Frankfurter Allgemeine Zeitung - Rezension
Frankfurter Allgemeine Zeitung | Besprechung von 07.04.2012

Leben an den Rändern der Stadt

Die New Yorker Geschichten von Joseph Mitchell sind bei uns nahezu unbekannt. Sie erzählen von denen, die der Fortschritt links liegenließ: von Trinkern, Fischern und dem König der Zigeuner.

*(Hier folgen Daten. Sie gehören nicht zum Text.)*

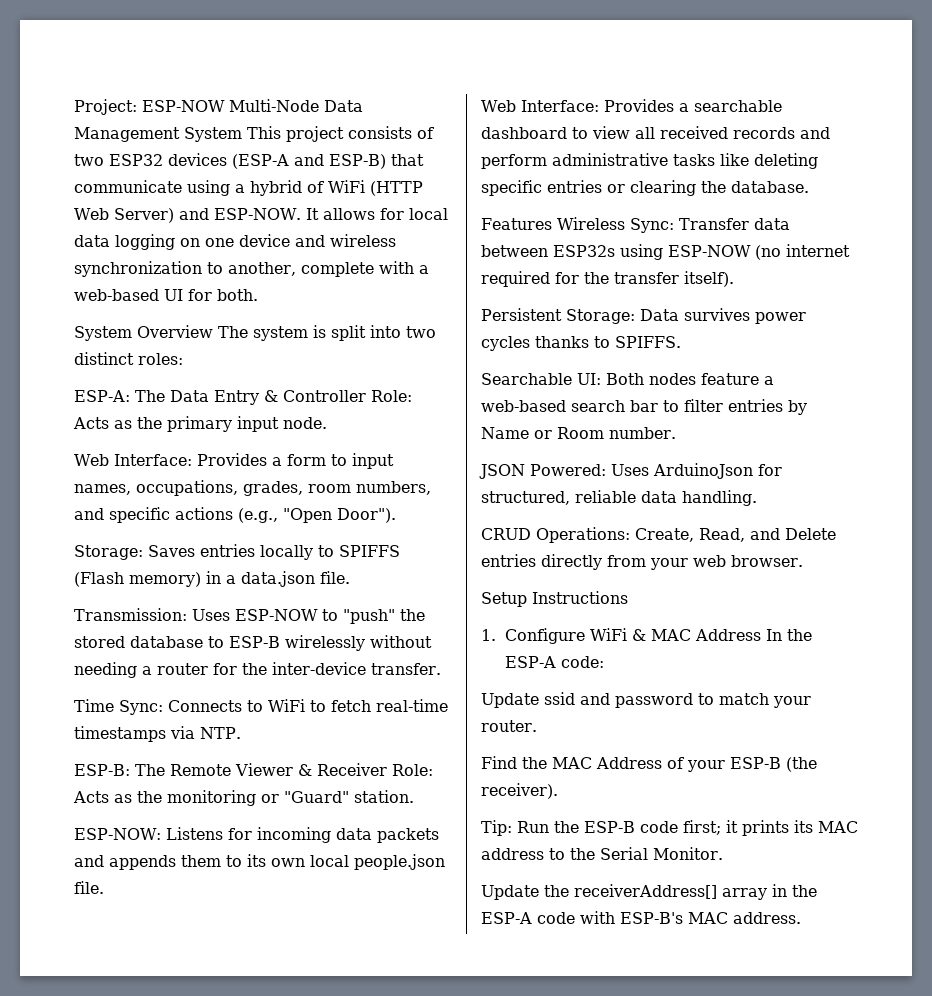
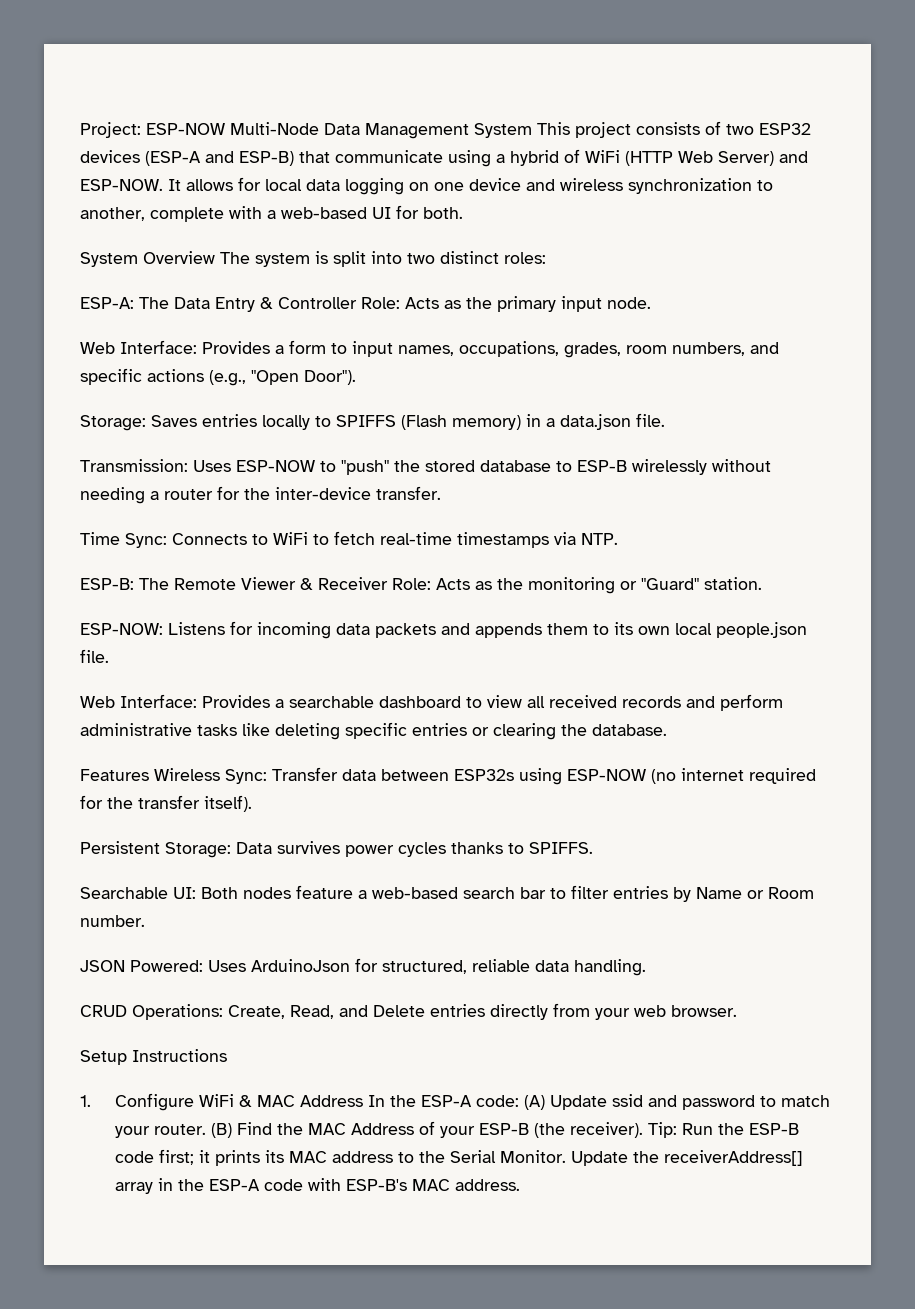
- 1. Configure WiFi & MAC Address In the ESP-A code:
- Update ssid and password to match your router.
- Find the MAC Address of your ESP-B (the receiver).
- Tip: Run the ESP-B code first; it prints its MAC address to the Serial Monitor.
- Update the receiverAddress[] array in the ESP-A code with ESP-B's MAC address.
+ 1. Configure WiFi & MAC Address In the ESP-A code: (A) Update ssid and password to match your router. (B) Find the MAC Address of your ESP-B (the receiver). Tip: Run the ESP-B code first; it prints its MAC address to the Serial Monitor. Update the receiverAddress[] array in the ESP-A code with ESP-B's MAC address.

Die Zeit der riesigen Austernbänke im Hafen von New York war längst vorbei, als Joseph Mitchell begann, am Wasser herumzustreunen. Das war in den vierziger Jahren, am Ende der Depressionszeit und vor dem großen Krieg, und es gab im New Yorker Hafenbecken, an den Rändern der Inseln und den Ufern der Flüsse noch eine Vielfalt von Fischarten, die den Fischern ins Netz gingen, und auch Muscheln konnten noch geerntet werden, wenn auch ausschließlich auf einem klitzekleinen Gebiet, das nur teilweise zum Staat New York gehörte. Den Rest beanspruchte New Jersey.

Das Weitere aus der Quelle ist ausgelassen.